■ **Exercise objective**:
Though the records contain pictures, copy none of them; repeat exactly the lines from the one with "background: #c2410c ->" to the end.

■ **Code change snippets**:
Start of Block

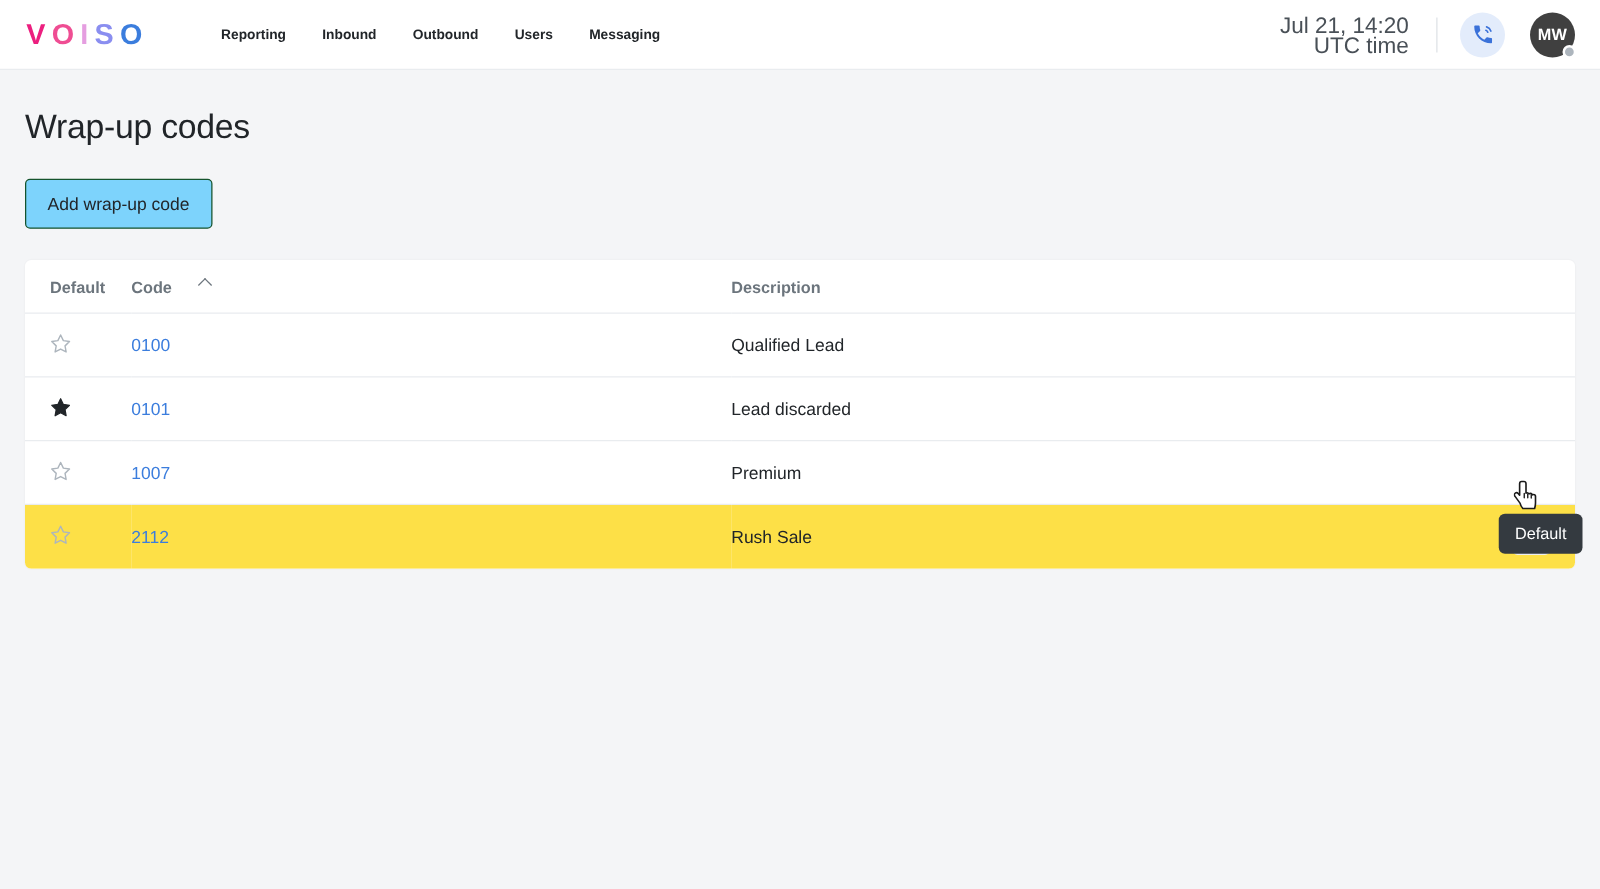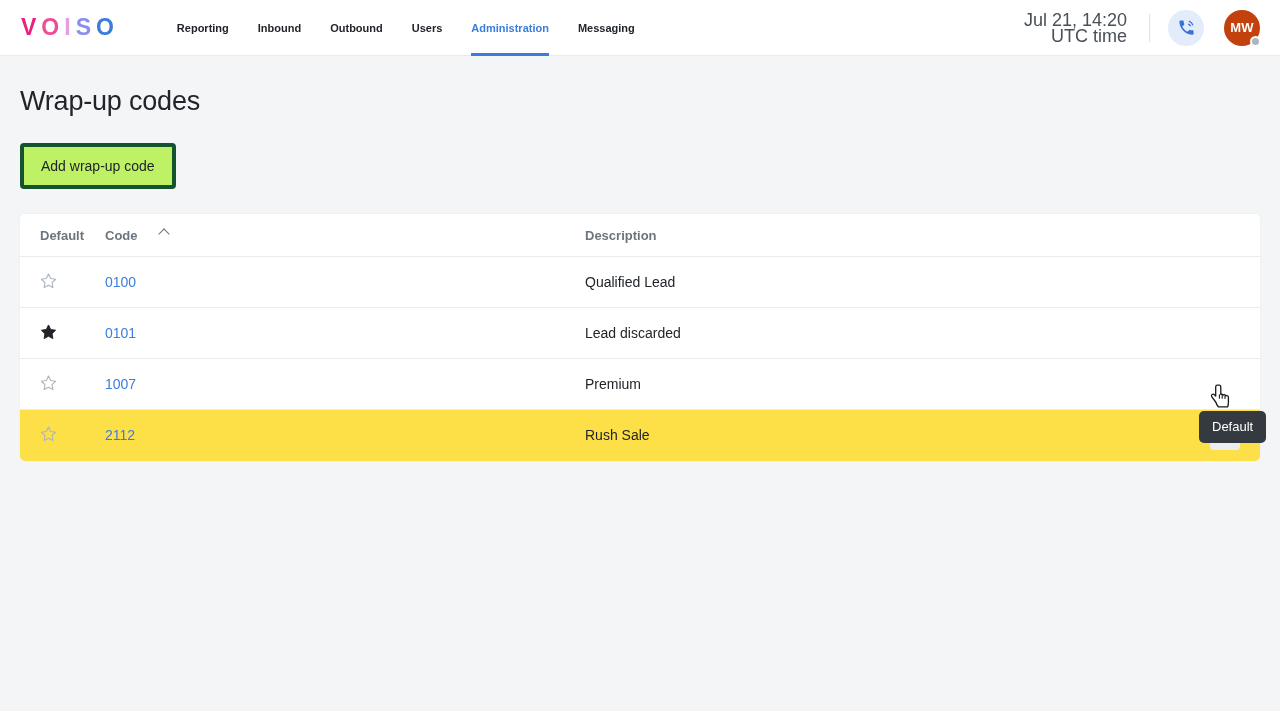"Administration" div.nav-item { html: <div>Administration</div> -> none }
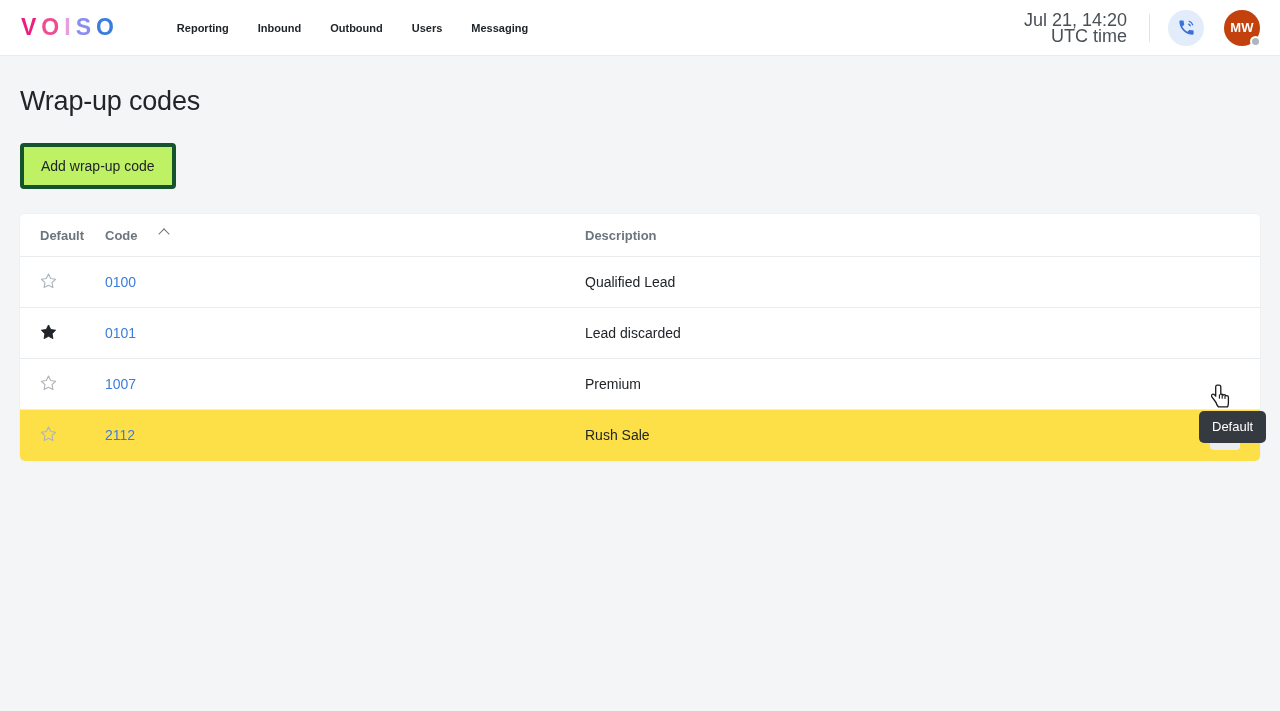"MW" .avatar { background: #c2410c -> #404040 }
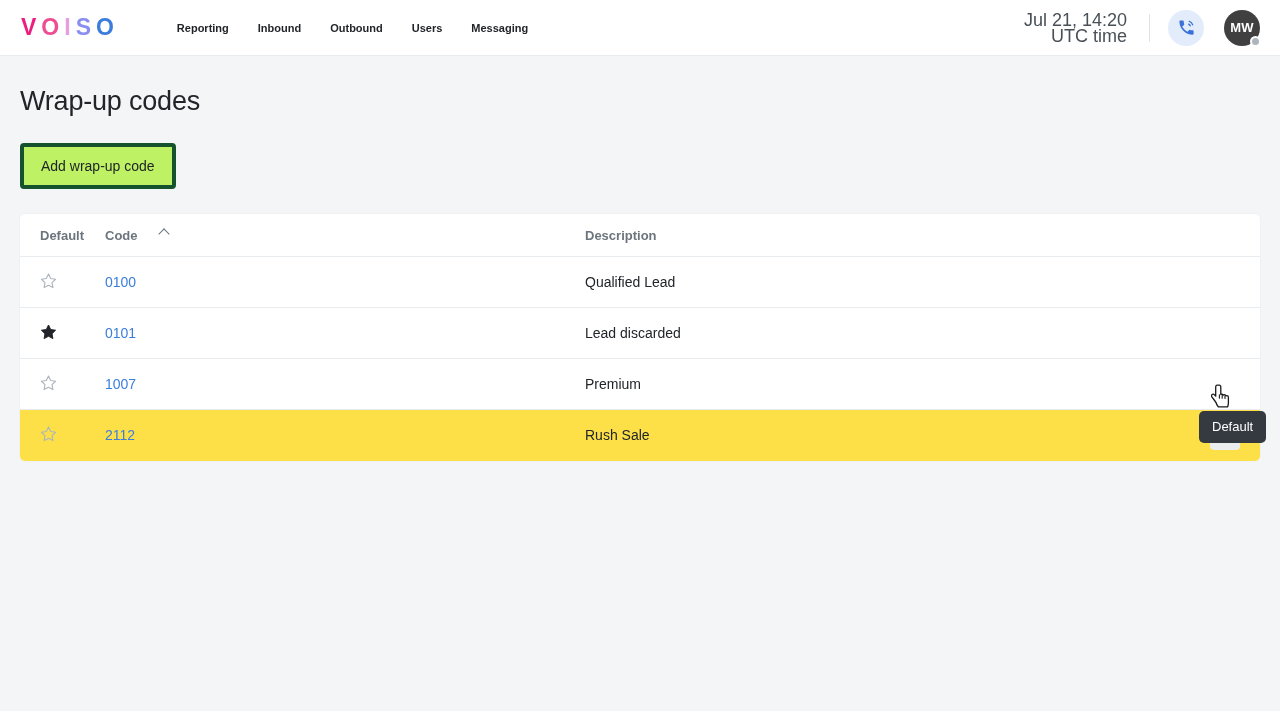"Add wrap-up code" .btn-outline { background: #bef264 -> #7dd3fc; border: 4px solid #14532d -> 1px solid #14532d }
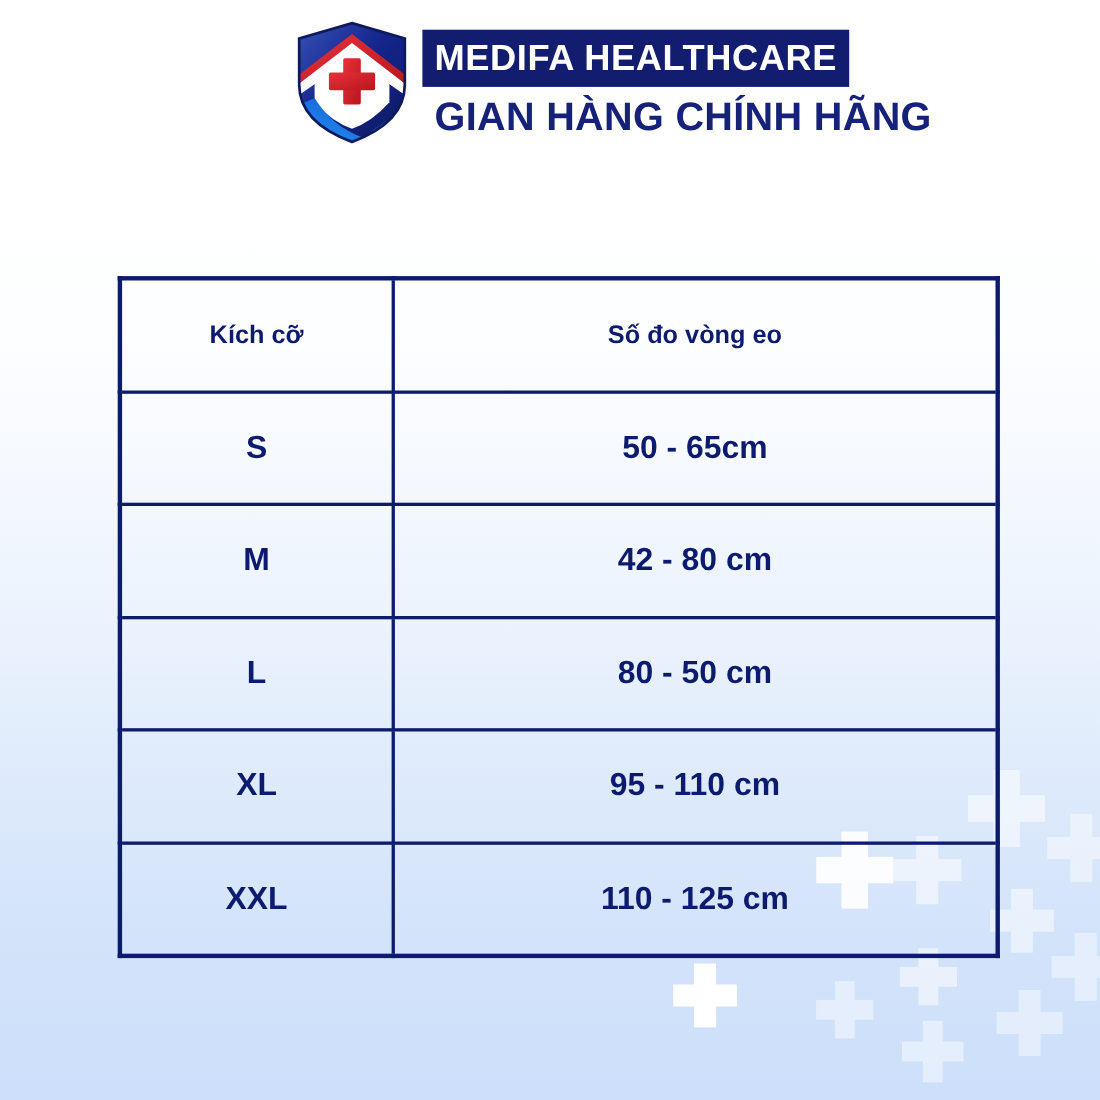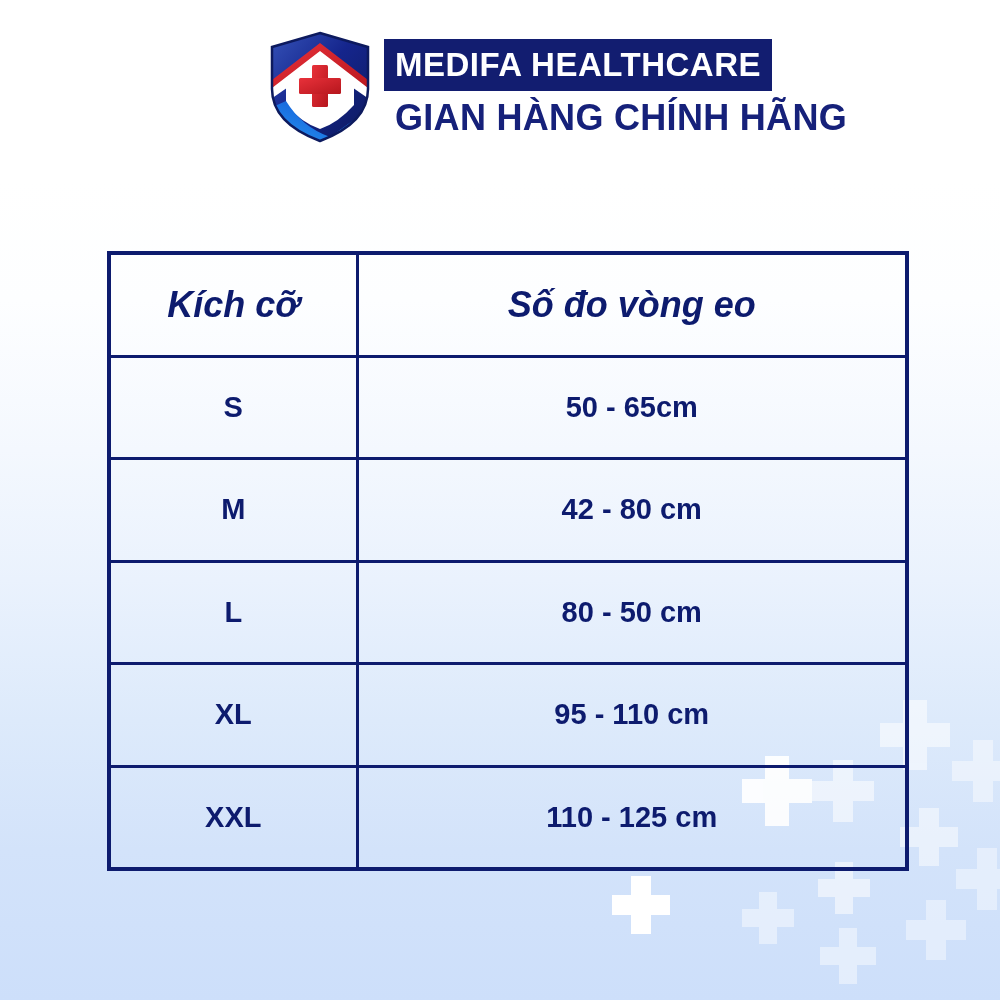"MEDIFA HEALTHCARE" #logo-block { top: 24px -> 12px }
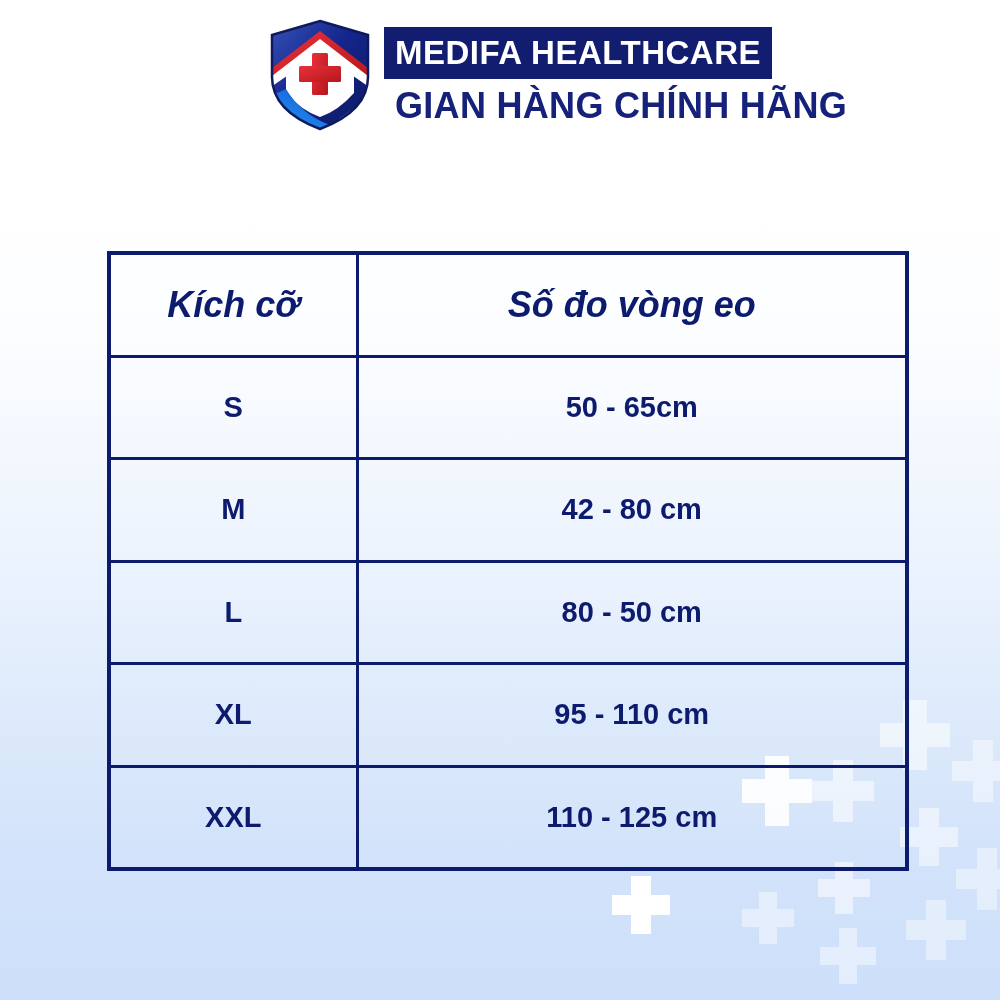"Kích cỡ" #size-table tr.header-row td { font-size: 36px -> 23px; font-style: italic -> none }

End of Block

■ **Answer**:
"MW" .avatar { background: #c2410c -> #404040 }
"Add wrap-up code" .btn-outline { background: #bef264 -> #7dd3fc; border: 4px solid #14532d -> 1px solid #14532d }
"MEDIFA HEALTHCARE" #logo-block { top: 24px -> 12px }
"Kích cỡ" #size-table tr.header-row td { font-size: 36px -> 23px; font-style: italic -> none }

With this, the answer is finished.